# TinyChat webcam/mic problem



## elitemeat (Jun 22, 2010)

Hi I believe a networking problem has tampered with my ability to broadcast my webcam/ sound.

I have a Laptop with builtin Webcam, Motorolla SBG900 modem, Comcast is my ISP.

The problem is that when I am on Tinychat and trying to broadcast, I can see my own image but others cannot see me. Even when I try to broadcast 'sound only' nothing is broadcasted to my viewers.

The problem only arose when my roommate attempted to achieve a new IP and left our modem unplugged overnight.

Before that, I was able to successfully broadcast my webcam/ sound with no problems. Otherwise, I am sure nothing is wrong with my webcam/mic.

I read somewhere it could do with port forwarding or such. I don't know exactly the problem the only thing I know is it only arose when the modem was left unplugged overnight.

Thanks.


----------



## johnwill (Sep 26, 2002)

If you public IP address changed, perhaps the remote users can't find you anymore. Do you use something like NO-IP or DynDNS to map a URL to the dynamic public IP address?


----------



## elitemeat (Jun 22, 2010)

johnwill said:


> If you public IP address changed, perhaps the remote users can't find you anymore. Do you use something like NO-IP or DynDNS to map a URL to the dynamic public IP address?
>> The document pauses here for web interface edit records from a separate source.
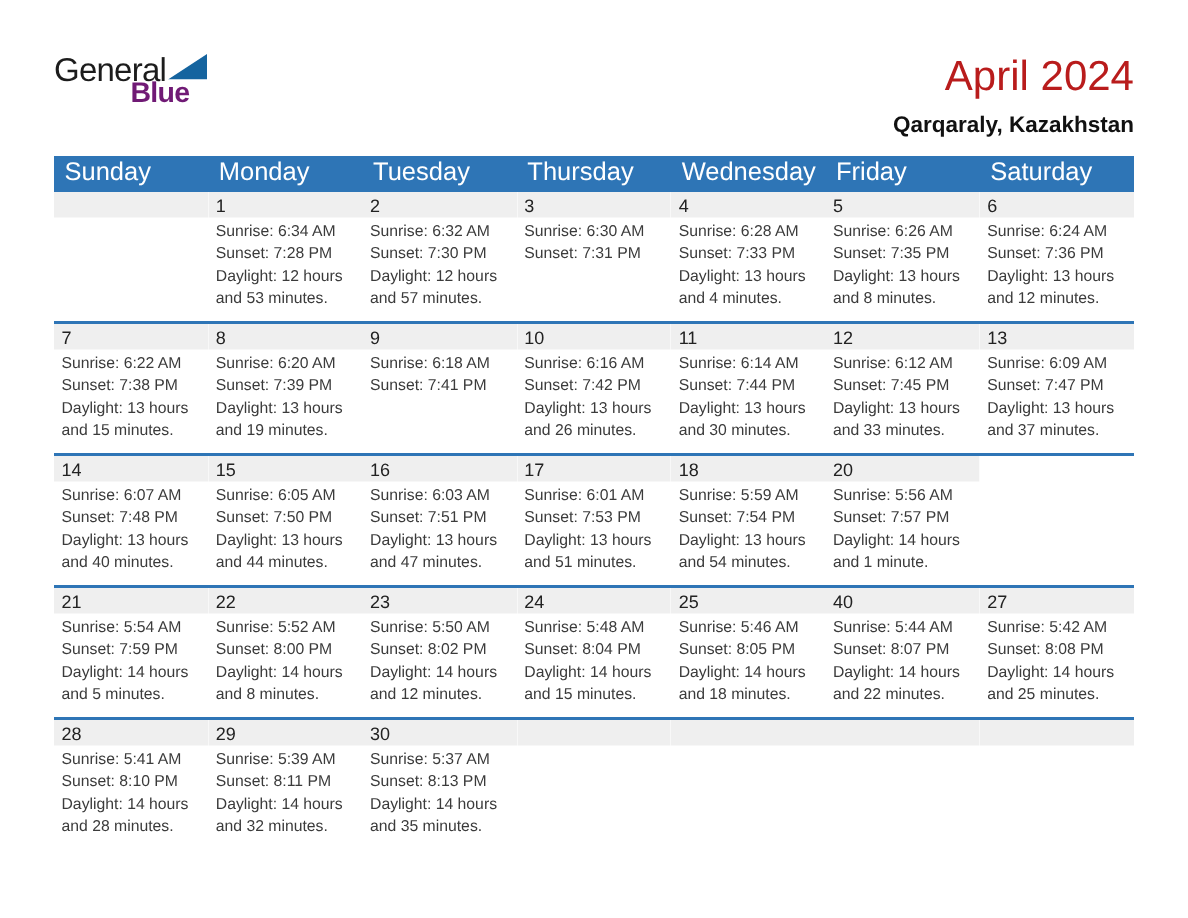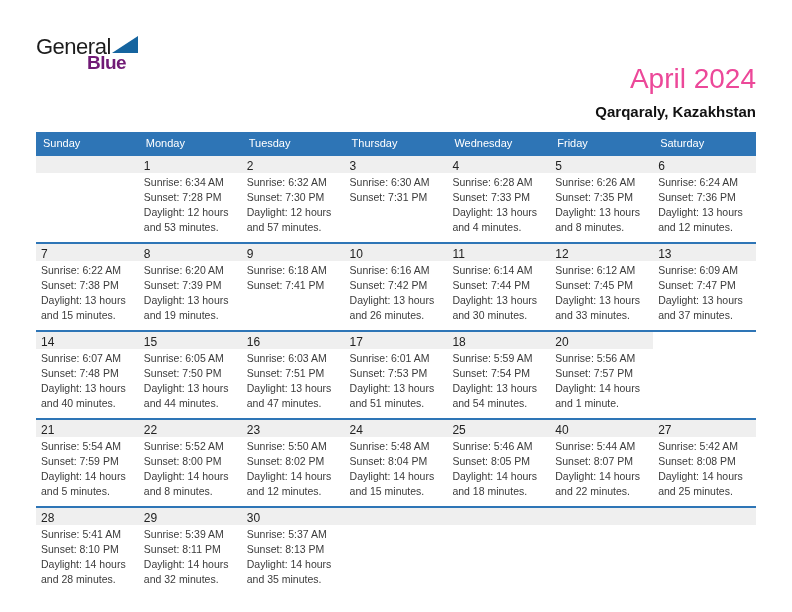--- a/index.html
+++ b/index.html
@@ -10,7 +10,7 @@
   
   .top-bar { display: flex; justify-content: space-between; align-items: flex-start; }
   .logo { line-height: 1; }
-  .logo-line1 { display: flex; align-items: flex-start; }
+  .logo-line1 { display: flex; align-items: center; }
   .logo-general { font-size: 22px; letter-spacing: -0.5px; color: #1c1c1c; }
   .logo-triangle { margin-left: 1px; margin-bottom: 1px; }
   .logo-blue { font-size: 19px; letter-spacing: -0.5px; color: #701a75; margin-left: 51px; margin-top: -5px; font-weight: bold; }

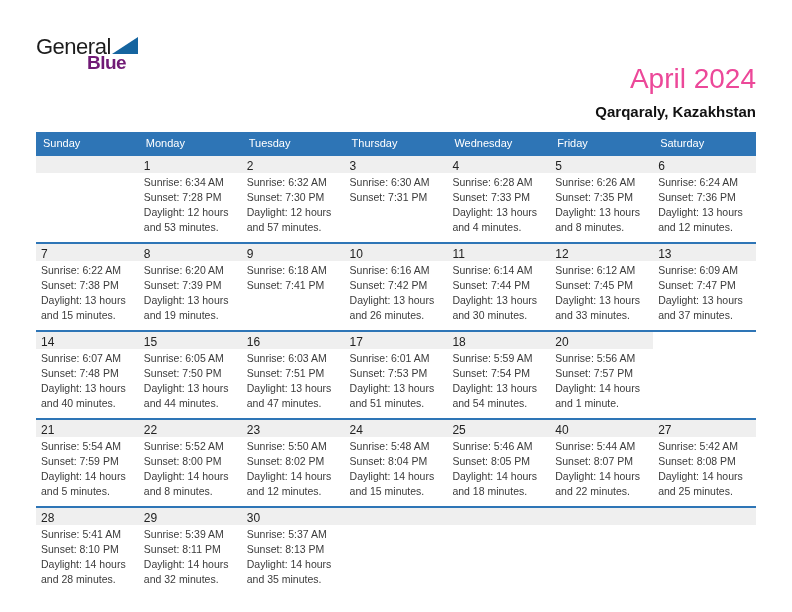--- a/index.html
+++ b/index.html
@@ -15,7 +15,7 @@
   .logo-triangle { margin-left: 1px; margin-bottom: 1px; }
   .logo-blue { font-size: 19px; letter-spacing: -0.5px; color: #701a75; margin-left: 51px; margin-top: -5px; font-weight: bold; }
   .title-block { text-align: right; }
-  .cal-title { font-size: 28px; font-weight: normal; color: #ec4899; line-height: 1.1; margin-top: 28px; }
+  .cal-title { font-size: 28px; font-weight: normal; color: #b91c1c; line-height: 1.1; }
   .cal-subtitle { font-size: 15px; font-weight: bold; color: #111; margin-top: 8px; }
 
   

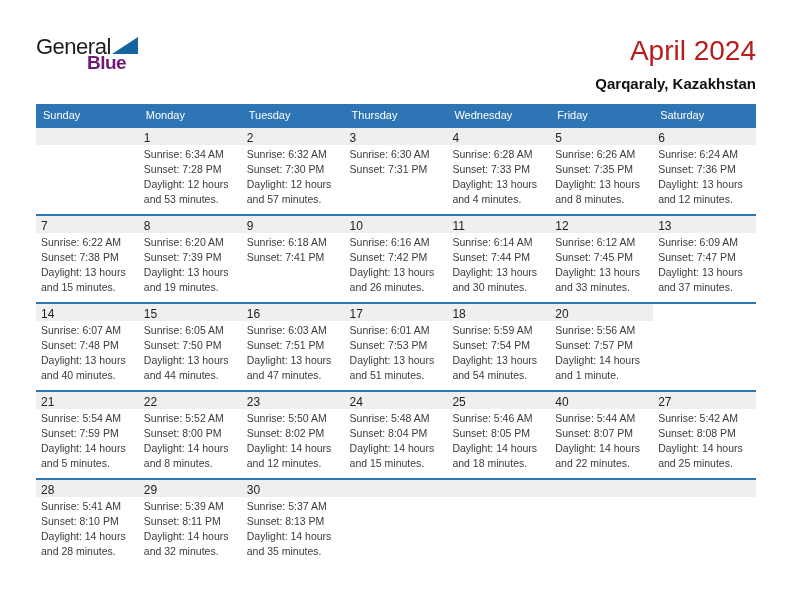--- a/index.html
+++ b/index.html
@@ -21,7 +21,7 @@
   
   .calendar { margin-top: 12px; }
   .dow-row { display: grid; grid-template-columns: repeat(7, 1fr); background: #2E75B6; }
-  .dow-cell { color: #ffffff; font-size: 11px; line-height: 22px; height: 22px; padding-left: 7px; }
+  .dow-cell { color: #ffffff; font-size: 17px; line-height: 22px; height: 22px; padding-left: 7px; }
   .week-row { display: grid; grid-template-columns: repeat(7, 1fr); border-top: 2px solid #2E75B6; height: 88px; }
   .week-row:first-of-type { border-top: none; }
   .cell { overflow: hidden; }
I have no idea what you just asked. So the answer is probably No?

Also, just found out I can use the webcam on other sites (ustream,tokbox, etc.) and people can see me just fine. So the problem is definitely with tinychat.


----------



## johnwill (Sep 26, 2002)

If you're using it on other sites, perhaps the site you're trying to use has the problem.


----------



## elitemeat (Jun 22, 2010)

johnwill said:


> If you're using it on other sites, perhaps the site you're trying to use has the problem.


Yea someone told me it had to do with my computer not communicating right with the site.

The site is working because I can see other people's cams etc. Just my cam won't broadcast.


----------



## johnwill (Sep 26, 2002)

Sounds like a site-specific configuration issue.


----------